Organização nos desfiles
A repressão aos trabalhadores ambulantes também foi abordada por representantes dos camelôs e de blocos de carnaval de rua. Maria do Carmo, integrante do Movimento Unidos dos Camelôs, ressaltou que é provável que aumente o número de ambulantes na rua no próximo carnaval em razão da crise econômica. "Agora em 2022 vai ter muita gente na rua para vender e a gente não pode deixar que o fomento da prefeitura seja a repressão. A gente está aqui para discutir isso. Os trabalhadores informais precisam de um olhar diferente da Prefeitura. Ele está ali porque não tem onde tirar o seu sustento. Muitos camelôs falam para mim que o carnaval é o natal deles.”
O vereador Tarcísio Motta disse que irá solicitar uma reunião entre a Comissão Especial, a Secretaria de Ordem Pública, a Riotur e a Guarda Municipal sobre esse ponto.
Edital Cultura do Carnaval Carioca
A coordenadora de Fomento da Secretaria Municipal de Cultura do Rio de Janeiro, Lia Baron, anunciou que o edital “Cultura do Carnaval Carioca”, lançado no início do ano, recebeu um total de 339 inscrições. Foram 125 grupos contemplados e o resultado dos será publicado no Diário Oficial da próxima segunda. A pasta acredita que o pagamento dos R$3 milhões previstos no edital será feito no próximo mês.

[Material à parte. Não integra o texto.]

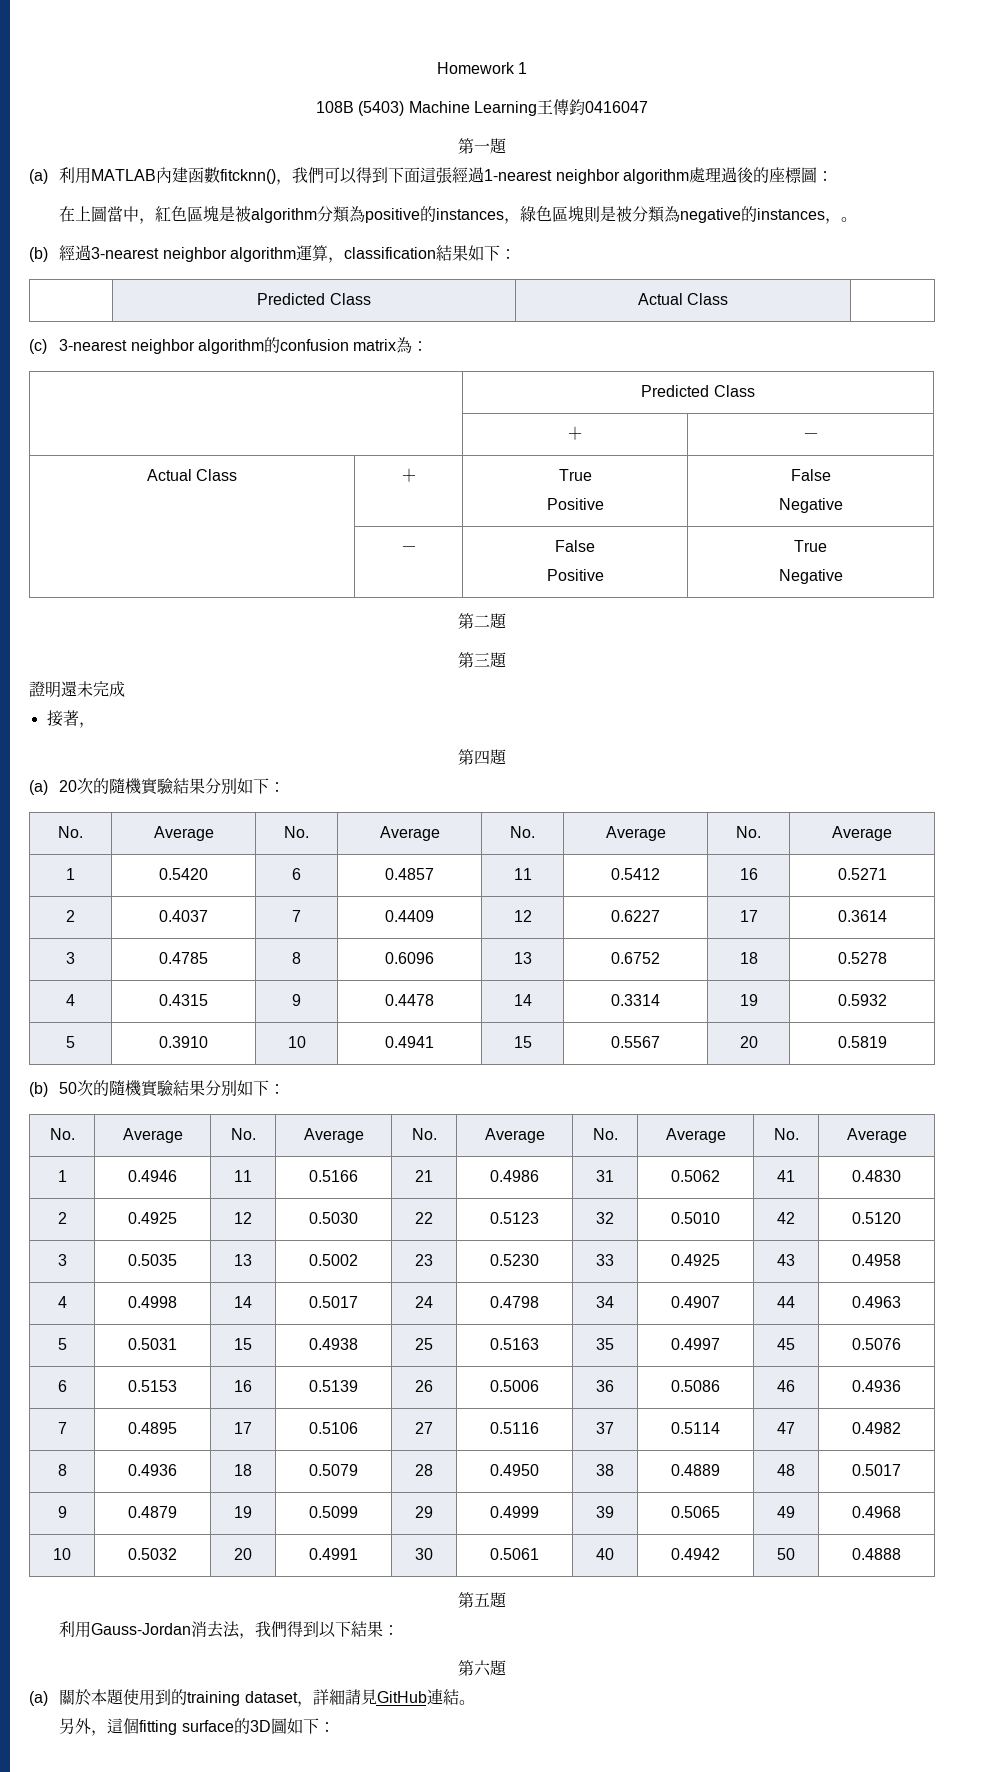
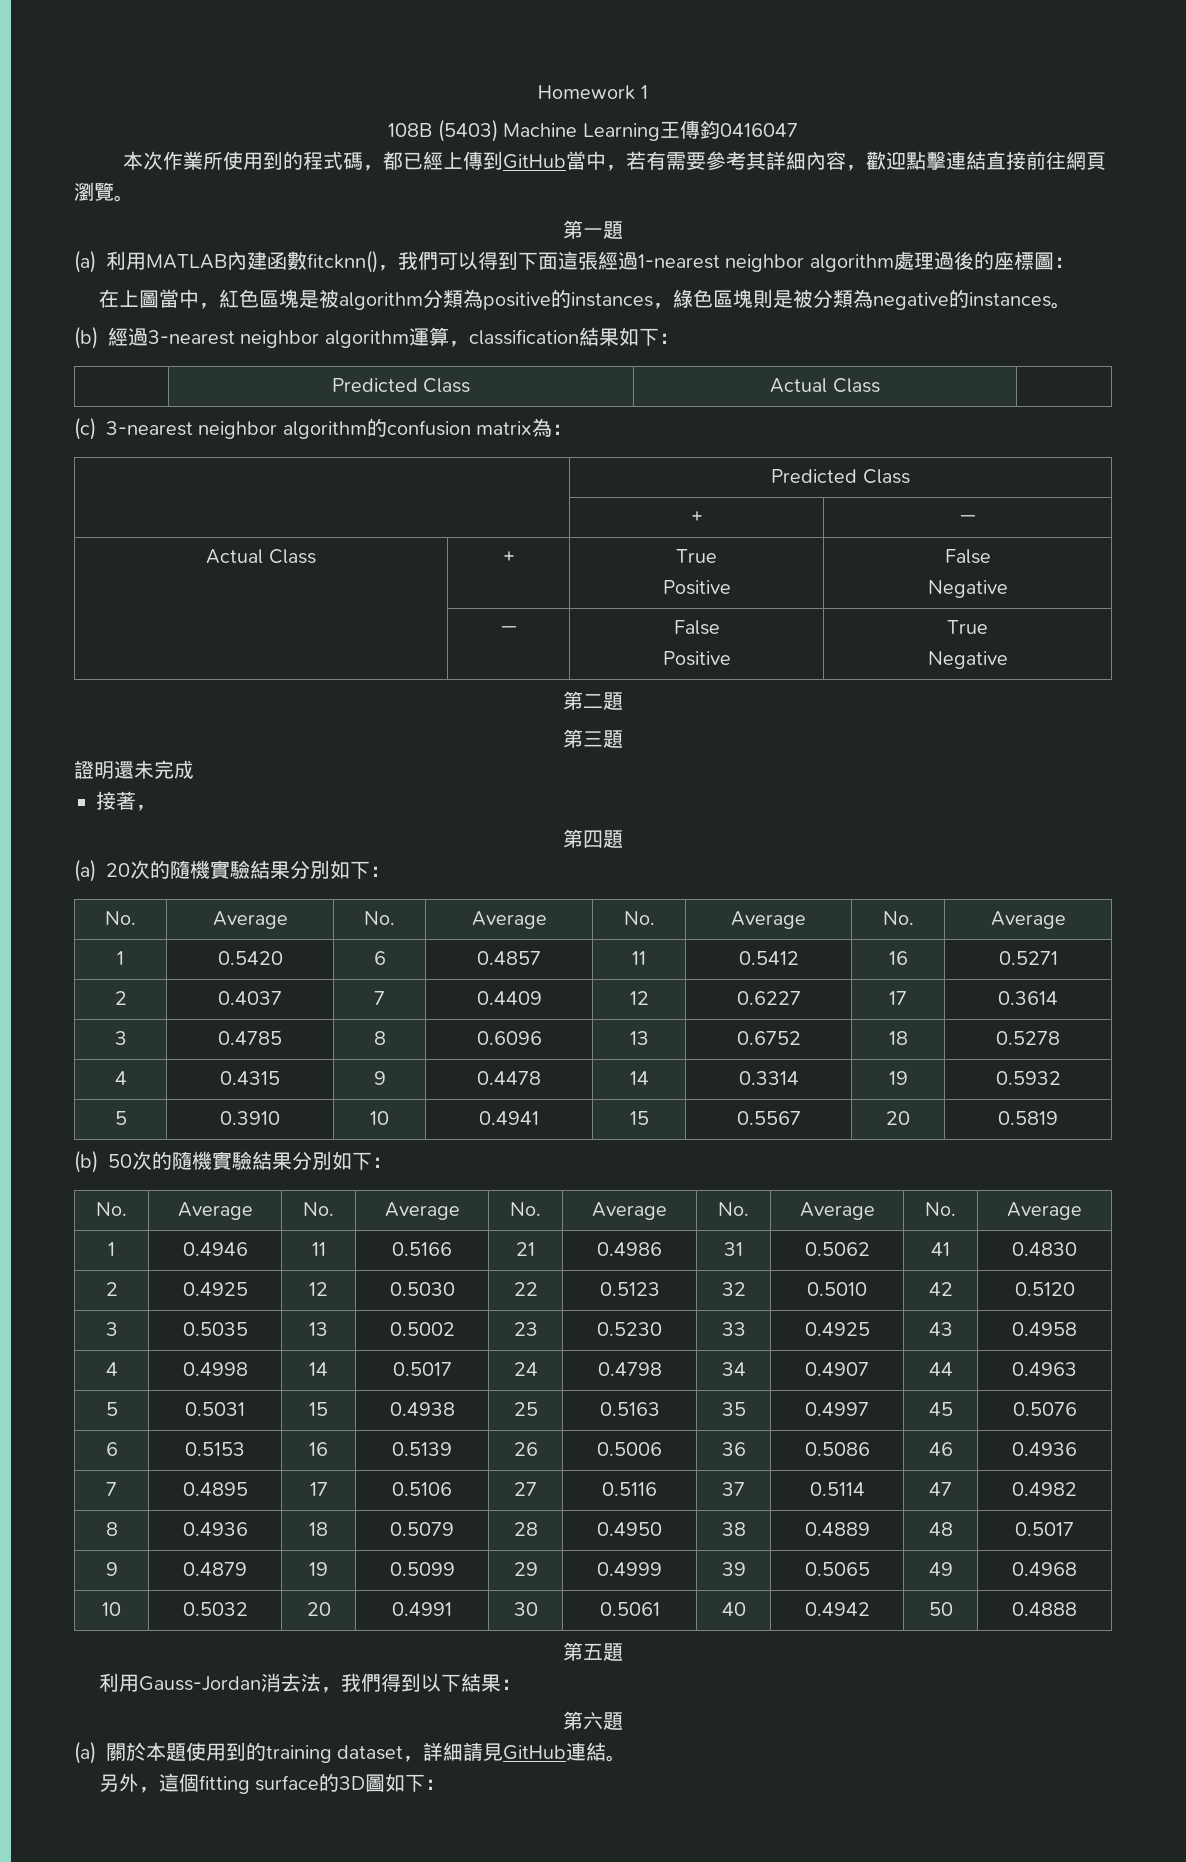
+ 本次作業所使用到的程式碼，都已經上傳到GitHub當中，若有需要參考其詳細內容，歡迎點擊連結直接前往網頁瀏覽。
- 在上圖當中，紅色區塊是被algorithm分類為positive的instances，綠色區塊則是被分類為negative的instances，。
+ 在上圖當中，紅色區塊是被algorithm分類為positive的instances，綠色區塊則是被分類為negative的instances。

Alguns integrantes de blocos de carnaval de rua elogiaram o edital de fomento capitaneado pela Secretaria Municipal de Cultura, mas demandam que seja criada uma política pública permanente para o carnaval.“É evidente que editais de apoio ao carnaval são fundamentais. Para a gente é uma alegria enorme que isso esteja acontecendo. Agora a questão do apoio financeiro ao carnaval não pode ficar restrita a esses editais e os blocos ficarem todos espremidos nessa linha de ficar todo mundo disputando espaço no edital. Já está mais do que comprovado que o carnaval de rua é uma das atividades econômicas mais importantes da cidade”, enfatizou Kiko Horta, do Cordão do Boitatá.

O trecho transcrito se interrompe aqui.